→ REQUIREMENT: Show every line in the entries below where the word "ffffff" appears.

→ DATA RECORDS:

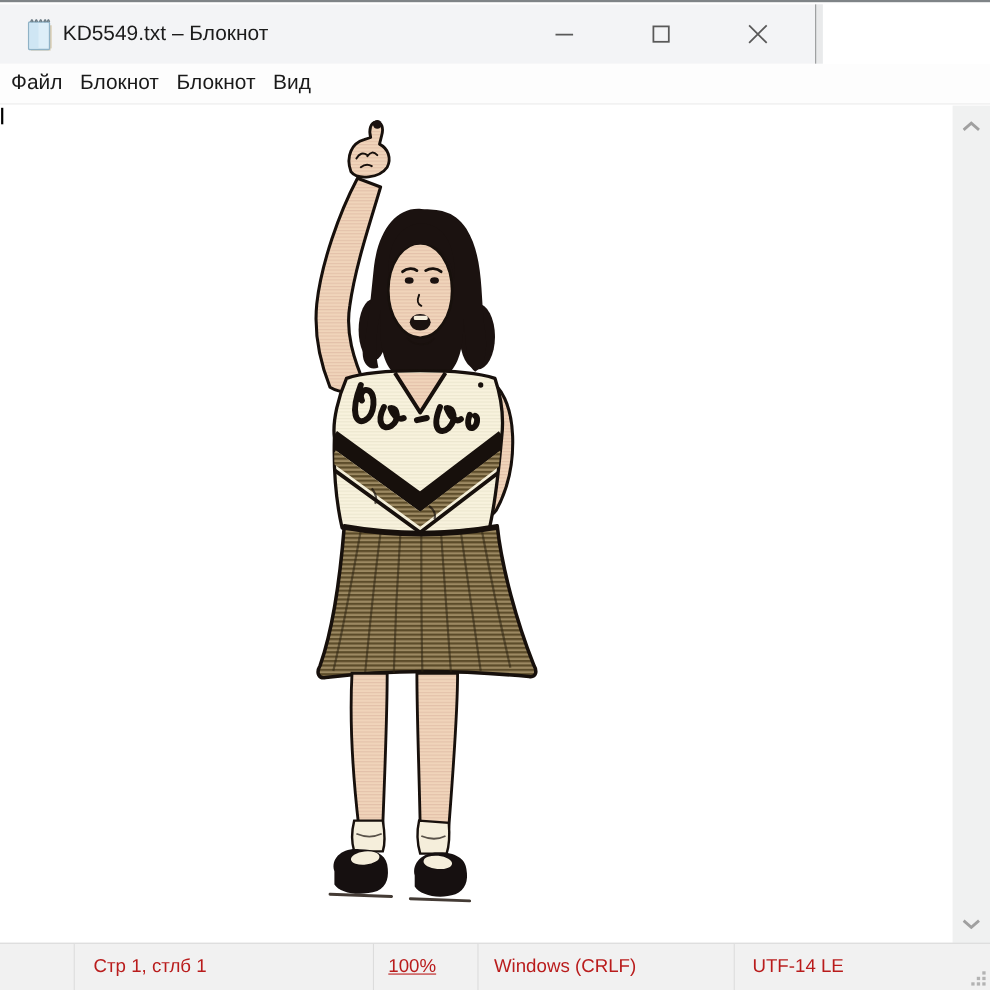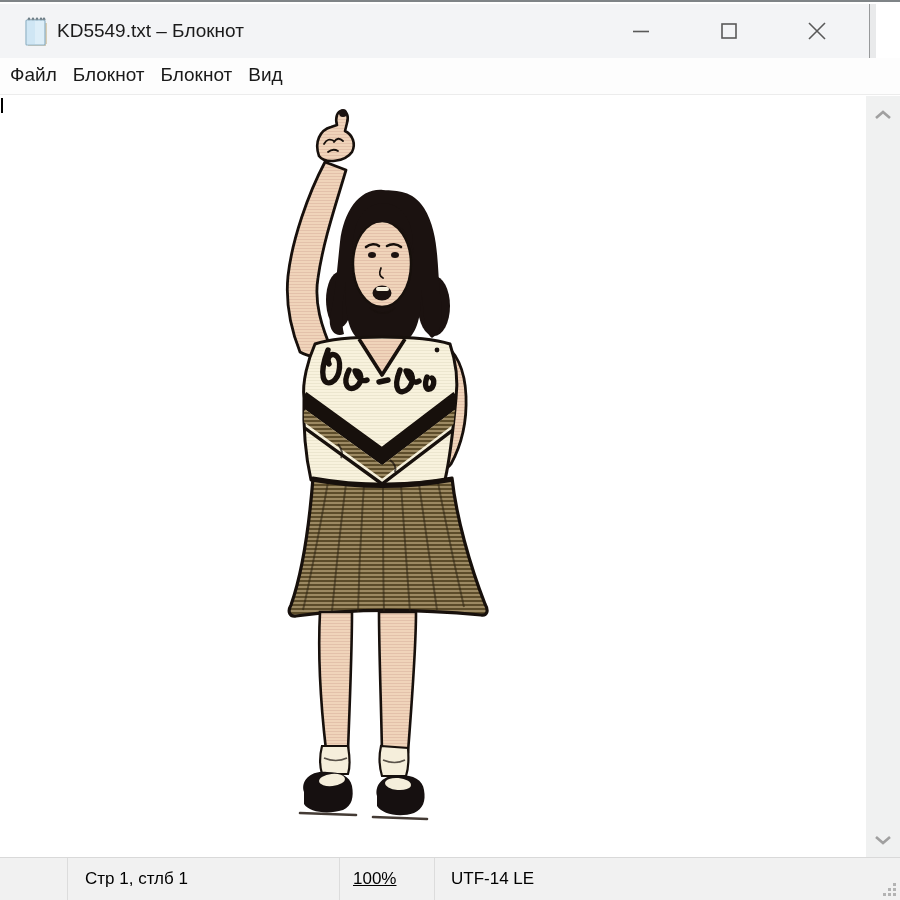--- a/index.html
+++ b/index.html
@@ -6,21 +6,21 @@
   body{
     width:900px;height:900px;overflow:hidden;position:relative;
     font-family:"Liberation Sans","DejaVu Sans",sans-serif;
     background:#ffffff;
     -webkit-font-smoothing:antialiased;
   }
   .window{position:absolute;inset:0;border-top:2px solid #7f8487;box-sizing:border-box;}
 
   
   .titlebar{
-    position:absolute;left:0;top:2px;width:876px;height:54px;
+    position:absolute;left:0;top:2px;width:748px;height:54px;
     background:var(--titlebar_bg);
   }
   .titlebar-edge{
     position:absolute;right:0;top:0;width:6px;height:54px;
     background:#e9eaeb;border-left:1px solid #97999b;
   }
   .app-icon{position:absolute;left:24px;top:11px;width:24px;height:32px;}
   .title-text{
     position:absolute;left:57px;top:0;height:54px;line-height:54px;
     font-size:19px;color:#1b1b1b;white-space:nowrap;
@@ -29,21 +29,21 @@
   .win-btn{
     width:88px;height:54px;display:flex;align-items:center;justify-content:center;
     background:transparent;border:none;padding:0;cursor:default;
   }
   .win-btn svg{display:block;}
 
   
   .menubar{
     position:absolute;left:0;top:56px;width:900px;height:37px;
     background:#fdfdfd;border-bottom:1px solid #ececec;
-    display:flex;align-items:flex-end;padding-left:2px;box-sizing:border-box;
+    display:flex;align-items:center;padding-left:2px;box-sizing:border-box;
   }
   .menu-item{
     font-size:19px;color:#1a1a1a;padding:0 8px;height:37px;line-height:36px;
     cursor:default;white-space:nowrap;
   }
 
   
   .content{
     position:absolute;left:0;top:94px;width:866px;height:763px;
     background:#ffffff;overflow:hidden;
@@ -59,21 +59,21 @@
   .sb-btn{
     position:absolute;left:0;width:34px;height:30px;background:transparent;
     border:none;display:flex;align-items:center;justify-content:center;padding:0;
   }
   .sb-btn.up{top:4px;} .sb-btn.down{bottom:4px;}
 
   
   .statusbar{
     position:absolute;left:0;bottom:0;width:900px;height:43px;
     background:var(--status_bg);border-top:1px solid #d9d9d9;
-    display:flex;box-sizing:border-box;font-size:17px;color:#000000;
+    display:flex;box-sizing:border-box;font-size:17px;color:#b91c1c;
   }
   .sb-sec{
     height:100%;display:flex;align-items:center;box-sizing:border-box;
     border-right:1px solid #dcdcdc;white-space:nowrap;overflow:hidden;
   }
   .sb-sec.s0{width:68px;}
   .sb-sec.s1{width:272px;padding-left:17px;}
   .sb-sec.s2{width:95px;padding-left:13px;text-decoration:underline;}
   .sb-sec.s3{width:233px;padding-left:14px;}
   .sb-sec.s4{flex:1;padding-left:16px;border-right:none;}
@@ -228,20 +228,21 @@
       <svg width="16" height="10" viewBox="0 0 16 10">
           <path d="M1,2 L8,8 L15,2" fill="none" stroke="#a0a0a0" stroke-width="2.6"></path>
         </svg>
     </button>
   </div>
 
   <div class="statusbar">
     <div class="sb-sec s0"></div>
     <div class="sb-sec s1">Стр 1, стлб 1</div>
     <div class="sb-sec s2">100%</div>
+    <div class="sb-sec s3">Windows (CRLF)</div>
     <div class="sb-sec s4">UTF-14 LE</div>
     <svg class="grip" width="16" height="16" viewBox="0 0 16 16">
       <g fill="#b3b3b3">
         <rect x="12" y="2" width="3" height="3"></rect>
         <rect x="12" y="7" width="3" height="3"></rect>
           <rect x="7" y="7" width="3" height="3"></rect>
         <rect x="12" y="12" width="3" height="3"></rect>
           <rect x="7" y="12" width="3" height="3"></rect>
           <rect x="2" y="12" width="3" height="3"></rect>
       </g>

→ ANSWER TO THIS PROBLEM:
     background:#ffffff;
     background:#ffffff;overflow:hidden;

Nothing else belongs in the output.